The problem
Write out the data below exactly, beginning with the first line and ending once the line that has "[800,150,944,173] testMethod, ->" is written.

Data records
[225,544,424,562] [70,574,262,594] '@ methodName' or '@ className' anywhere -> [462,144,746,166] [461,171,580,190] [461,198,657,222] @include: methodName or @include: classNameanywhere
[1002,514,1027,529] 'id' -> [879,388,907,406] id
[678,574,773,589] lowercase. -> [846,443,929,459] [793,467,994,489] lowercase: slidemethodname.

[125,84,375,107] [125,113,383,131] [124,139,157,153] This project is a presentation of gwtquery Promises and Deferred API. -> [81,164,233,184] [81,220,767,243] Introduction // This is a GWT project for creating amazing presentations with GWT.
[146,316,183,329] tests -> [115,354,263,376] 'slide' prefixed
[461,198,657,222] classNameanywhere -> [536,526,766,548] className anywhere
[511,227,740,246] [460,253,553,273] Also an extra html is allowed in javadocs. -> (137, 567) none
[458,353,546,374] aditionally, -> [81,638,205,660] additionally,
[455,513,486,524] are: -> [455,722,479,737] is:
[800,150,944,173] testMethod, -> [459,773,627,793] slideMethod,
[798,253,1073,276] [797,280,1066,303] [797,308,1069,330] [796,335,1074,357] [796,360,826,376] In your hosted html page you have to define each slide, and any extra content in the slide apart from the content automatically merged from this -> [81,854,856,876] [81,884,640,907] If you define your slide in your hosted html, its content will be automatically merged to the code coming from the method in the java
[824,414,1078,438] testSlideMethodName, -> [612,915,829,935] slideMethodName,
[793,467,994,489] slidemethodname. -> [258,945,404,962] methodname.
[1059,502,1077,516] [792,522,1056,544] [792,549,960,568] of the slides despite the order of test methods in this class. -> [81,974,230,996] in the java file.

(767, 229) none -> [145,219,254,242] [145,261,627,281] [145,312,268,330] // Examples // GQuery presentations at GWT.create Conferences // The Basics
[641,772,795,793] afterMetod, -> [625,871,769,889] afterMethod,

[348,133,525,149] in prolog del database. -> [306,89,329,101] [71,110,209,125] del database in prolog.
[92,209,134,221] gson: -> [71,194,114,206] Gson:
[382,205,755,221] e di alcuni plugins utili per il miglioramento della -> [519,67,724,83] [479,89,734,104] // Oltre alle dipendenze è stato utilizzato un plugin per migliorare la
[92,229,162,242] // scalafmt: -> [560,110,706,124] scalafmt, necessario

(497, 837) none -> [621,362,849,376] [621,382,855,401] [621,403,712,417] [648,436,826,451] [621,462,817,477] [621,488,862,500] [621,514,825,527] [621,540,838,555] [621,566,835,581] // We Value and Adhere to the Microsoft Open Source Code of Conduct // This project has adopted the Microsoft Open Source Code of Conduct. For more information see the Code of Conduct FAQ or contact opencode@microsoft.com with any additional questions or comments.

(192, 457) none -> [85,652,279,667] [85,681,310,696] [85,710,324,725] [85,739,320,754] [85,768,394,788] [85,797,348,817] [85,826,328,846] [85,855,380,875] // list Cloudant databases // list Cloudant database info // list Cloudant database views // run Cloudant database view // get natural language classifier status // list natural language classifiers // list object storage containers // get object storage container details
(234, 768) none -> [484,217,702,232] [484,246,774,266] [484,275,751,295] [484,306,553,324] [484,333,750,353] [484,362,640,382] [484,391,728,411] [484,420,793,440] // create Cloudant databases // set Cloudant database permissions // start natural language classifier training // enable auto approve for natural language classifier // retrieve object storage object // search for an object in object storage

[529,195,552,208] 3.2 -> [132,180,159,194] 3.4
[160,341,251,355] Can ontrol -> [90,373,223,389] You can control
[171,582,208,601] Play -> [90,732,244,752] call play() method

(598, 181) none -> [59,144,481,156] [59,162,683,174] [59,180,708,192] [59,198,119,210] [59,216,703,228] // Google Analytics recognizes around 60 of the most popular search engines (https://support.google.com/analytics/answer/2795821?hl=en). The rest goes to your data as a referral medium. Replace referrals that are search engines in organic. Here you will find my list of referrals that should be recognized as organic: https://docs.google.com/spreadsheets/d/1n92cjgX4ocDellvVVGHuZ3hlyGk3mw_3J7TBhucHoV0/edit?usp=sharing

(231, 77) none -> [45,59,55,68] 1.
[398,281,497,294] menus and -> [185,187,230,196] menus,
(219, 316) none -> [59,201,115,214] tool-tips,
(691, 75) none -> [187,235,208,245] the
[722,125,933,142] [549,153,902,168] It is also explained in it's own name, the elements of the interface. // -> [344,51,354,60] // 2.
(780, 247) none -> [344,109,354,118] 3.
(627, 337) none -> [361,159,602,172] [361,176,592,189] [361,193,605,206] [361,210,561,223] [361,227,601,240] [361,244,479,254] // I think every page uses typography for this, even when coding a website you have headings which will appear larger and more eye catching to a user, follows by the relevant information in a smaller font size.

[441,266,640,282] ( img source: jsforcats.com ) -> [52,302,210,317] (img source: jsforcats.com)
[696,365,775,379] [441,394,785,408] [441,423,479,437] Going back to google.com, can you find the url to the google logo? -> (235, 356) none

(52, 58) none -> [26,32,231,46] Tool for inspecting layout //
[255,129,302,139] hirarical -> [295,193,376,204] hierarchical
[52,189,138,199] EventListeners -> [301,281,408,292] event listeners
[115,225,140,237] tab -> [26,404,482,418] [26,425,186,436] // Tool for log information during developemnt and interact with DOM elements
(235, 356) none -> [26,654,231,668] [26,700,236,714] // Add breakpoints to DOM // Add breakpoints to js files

Task answer
[225,544,424,562] [70,574,262,594] '@ methodName' or '@ className' anywhere -> [462,144,746,166] [461,171,580,190] [461,198,657,222] @include: methodName or @include: classNameanywhere
[1002,514,1027,529] 'id' -> [879,388,907,406] id
[678,574,773,589] lowercase. -> [846,443,929,459] [793,467,994,489] lowercase: slidemethodname.

[125,84,375,107] [125,113,383,131] [124,139,157,153] This project is a presentation of gwtquery Promises and Deferred API. -> [81,164,233,184] [81,220,767,243] Introduction // This is a GWT project for creating amazing presentations with GWT.
[146,316,183,329] tests -> [115,354,263,376] 'slide' prefixed
[461,198,657,222] classNameanywhere -> [536,526,766,548] className anywhere
[511,227,740,246] [460,253,553,273] Also an extra html is allowed in javadocs. -> (137, 567) none
[458,353,546,374] aditionally, -> [81,638,205,660] additionally,
[455,513,486,524] are: -> [455,722,479,737] is:
[800,150,944,173] testMethod, -> [459,773,627,793] slideMethod,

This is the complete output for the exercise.